Suddenly she turned fully to face him.
“If you think to find your innocent little bride here in Fortune’s Folly, you should think again, Mr. Anstruther,” Laura said. She tapped her closed fan in the palm of her gloved hand in a gesture that betrayed her irritation. “It would be a mistake.”
Dexter moved closer to her. She seemed uncomfortable with his proximity and tried to move away but the press of the crowd in the assembly rooms was great now, pushing them together. Her body brushed his, the rub of her skirts sensuous against his thigh. Dexter could feel the heat of her through the thin silk and feel also the tiny quiver that racked her as their bodies touched. It incited a jolt of lust straight through him, a molten hunger sufficient to banish all thoughts of logic and sense and conjure visions of tangled drapes and of Laura’s pale nakedness in the moonlight.
“I am fascinated to discover that you take such an interest in my wedding plans, your grace,” he said softly.
The pink color stained Laura’s cheeks with both anger and reluctant arousal.
“I have no interest in either you or your plans,” she said sharply, stepping back as the crowd shifted a little. “I speak only to warn you, Mr. Anstruther. We want no fortune hunters here.”
“And you are certain,” Dexter said, “that you have no personal concern in my case?”

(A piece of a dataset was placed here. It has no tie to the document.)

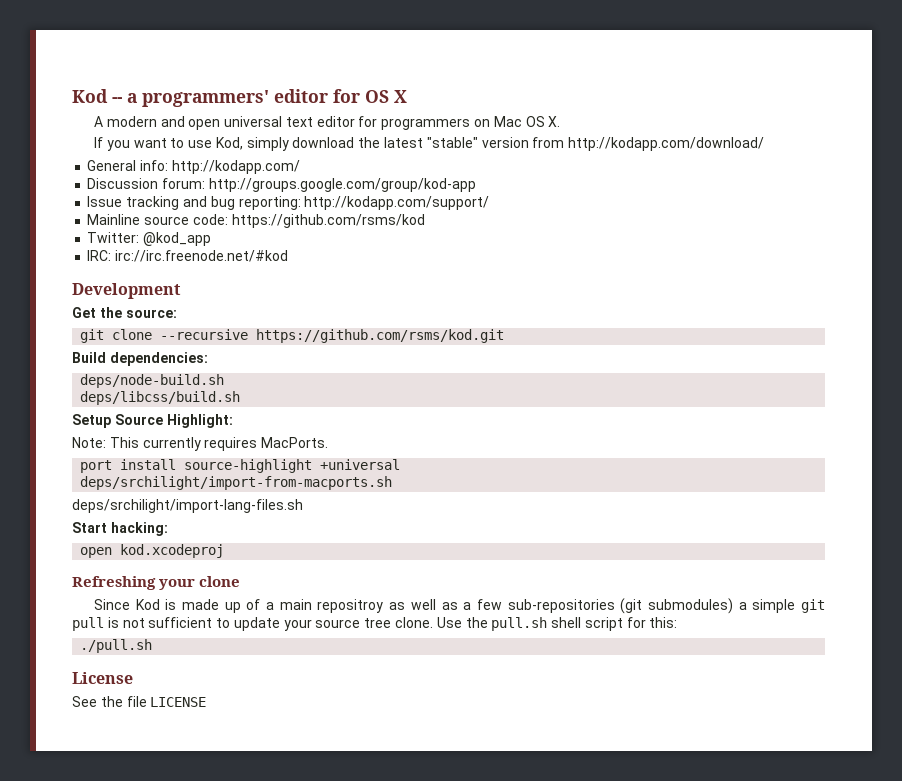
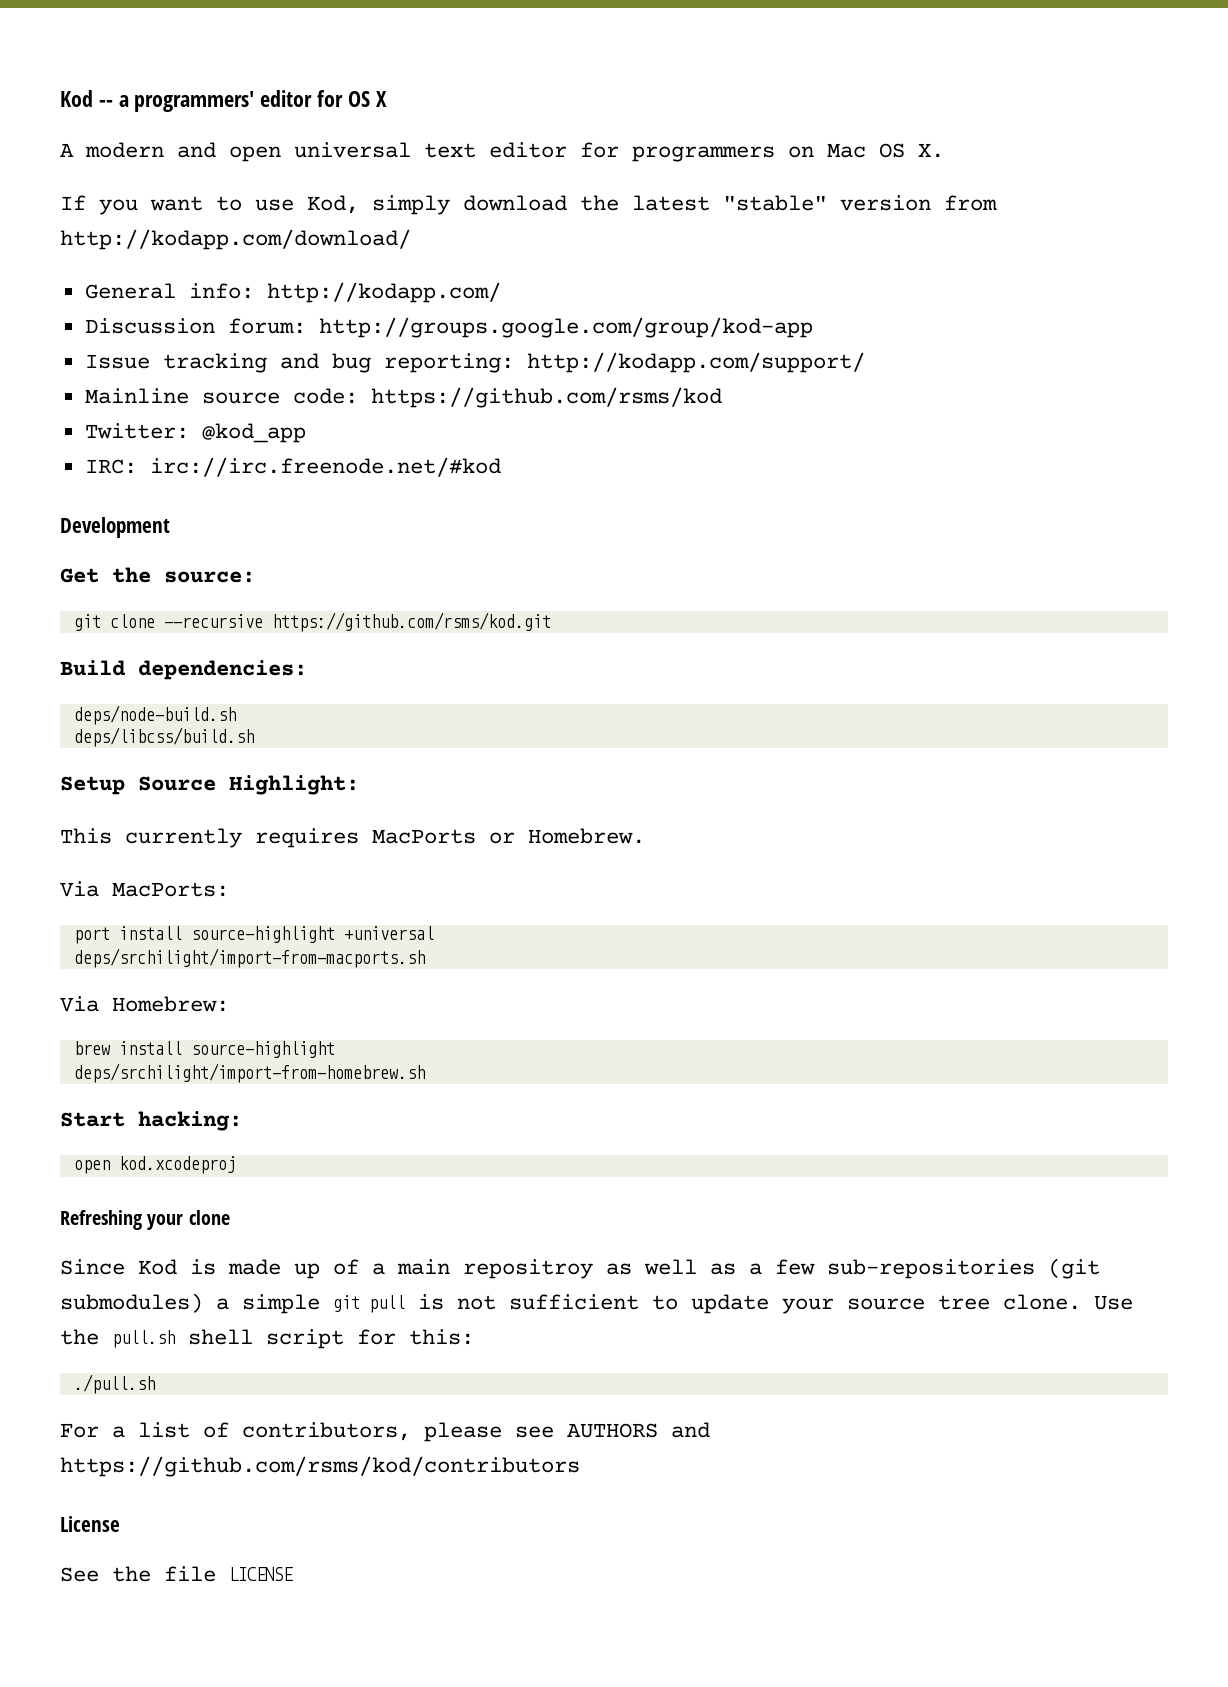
[72,437,106,448] Note: -> (359, 785) none
[261,437,329,448] MacPorts. -> [372,828,645,844] [60,881,229,897] MacPorts or Homebrew. // Via MacPorts:
[72,499,303,513] deps/srchilight/import-lang-files.sh -> [60,996,229,1012] [73,1041,335,1058] [73,1063,425,1083] Via Homebrew: // brew install source-highlight // deps/srchilight/import-from-homebrew.sh
(153, 646) none -> [60,1422,710,1442] [60,1456,580,1477] // For a list of contributors, please see AUTHORS and https://github.com/rsms/kod/contributors

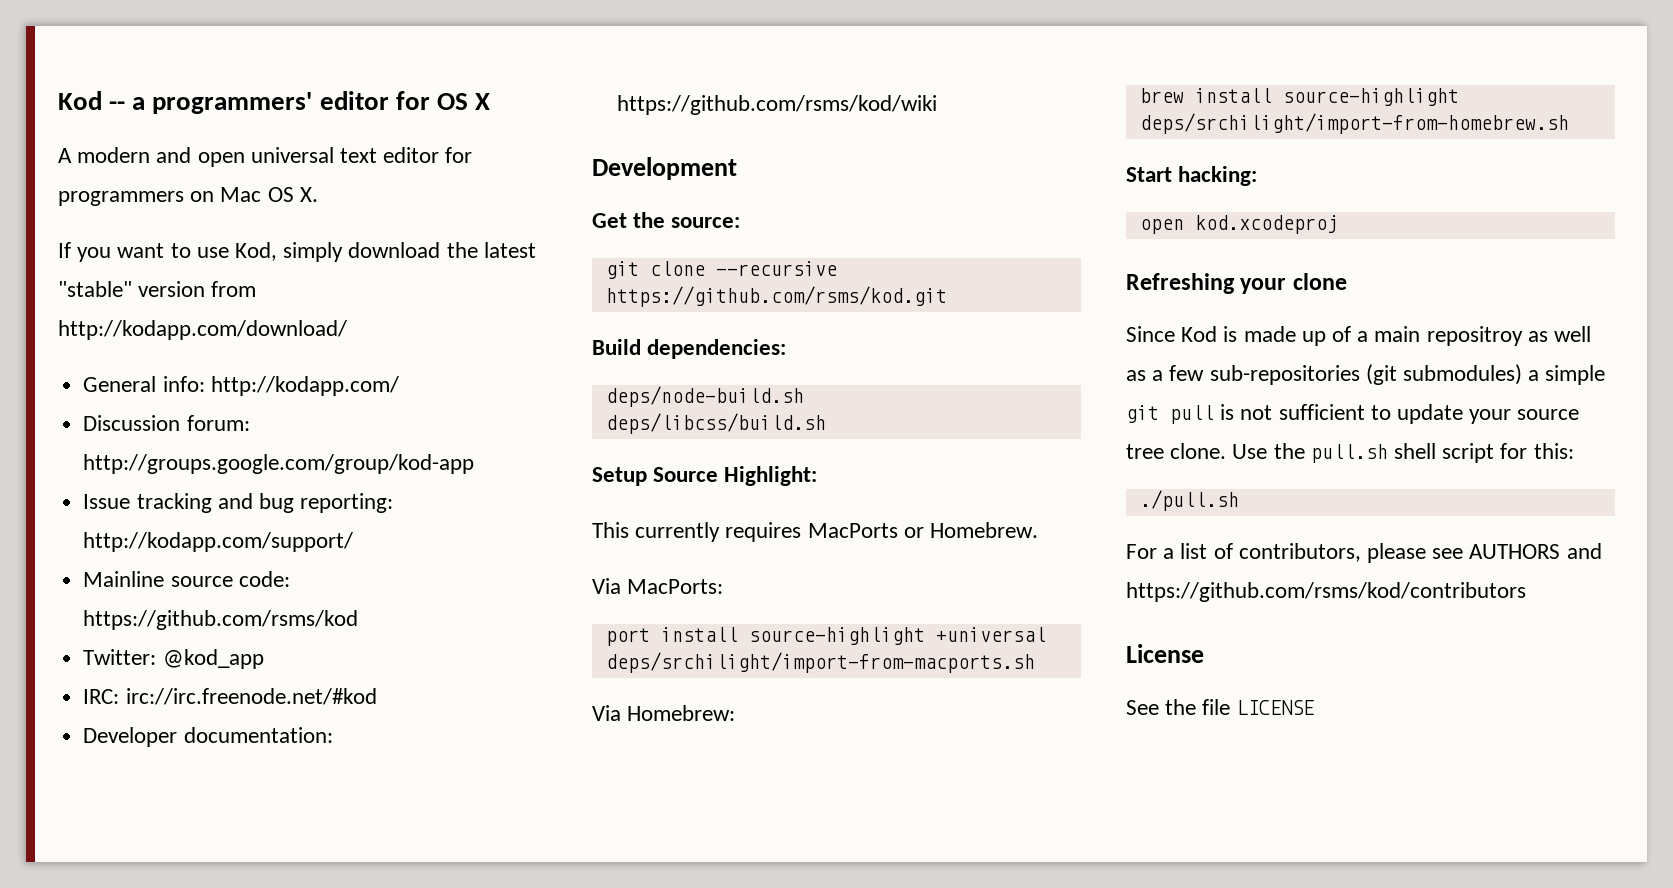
(501, 467) none -> [83,727,333,747] [617,95,938,115] // Developer documentation: https://github.com/rsms/kod/wiki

Laura laughed shortly. “You have a remarkably good opinion of yourself, Mr. Anstruther. Why should I care? I did not seek you out this evening. I do not look for the company of a man hypocritical enough to censure me for my behavior and then adhere to a double standard himself.” She flicked her fan angrily. “You are just like all the rest, are you not, Mr. Anstruther? As I said earlier, you seek a biddable wife and a complaisant mistress simultaneously.”
Dexter laughed. “No one,” he said politely, “could call you complaisant, your grace.”
“No one will call me your mistress, either!” Laura snapped, her hazel eyes narrowing disdainfully. “And as for the biddable wife, I suggest you forget her, too, and leave Yorkshire at once. I am persuaded that you are far better suited to London. Besides—” she gave her fan another angry swish “—you will have a deal of trouble finding a lady willing to entertain your suit if you put fishing before your bride, as you seem inclined to do. Surely you are aware that real men do not fish?”
Dexter gave her a look that brought the hot blood surging back into her face. “I have had no complaints, madam,” he said. “You were the one who rejected a real man earlier because you could not deal with him.”
He saw her eyes widen with shock at this outrageous and deliberate provocation. “Why, you—”
She raised her hand and his fingers closed tightly about her wrist.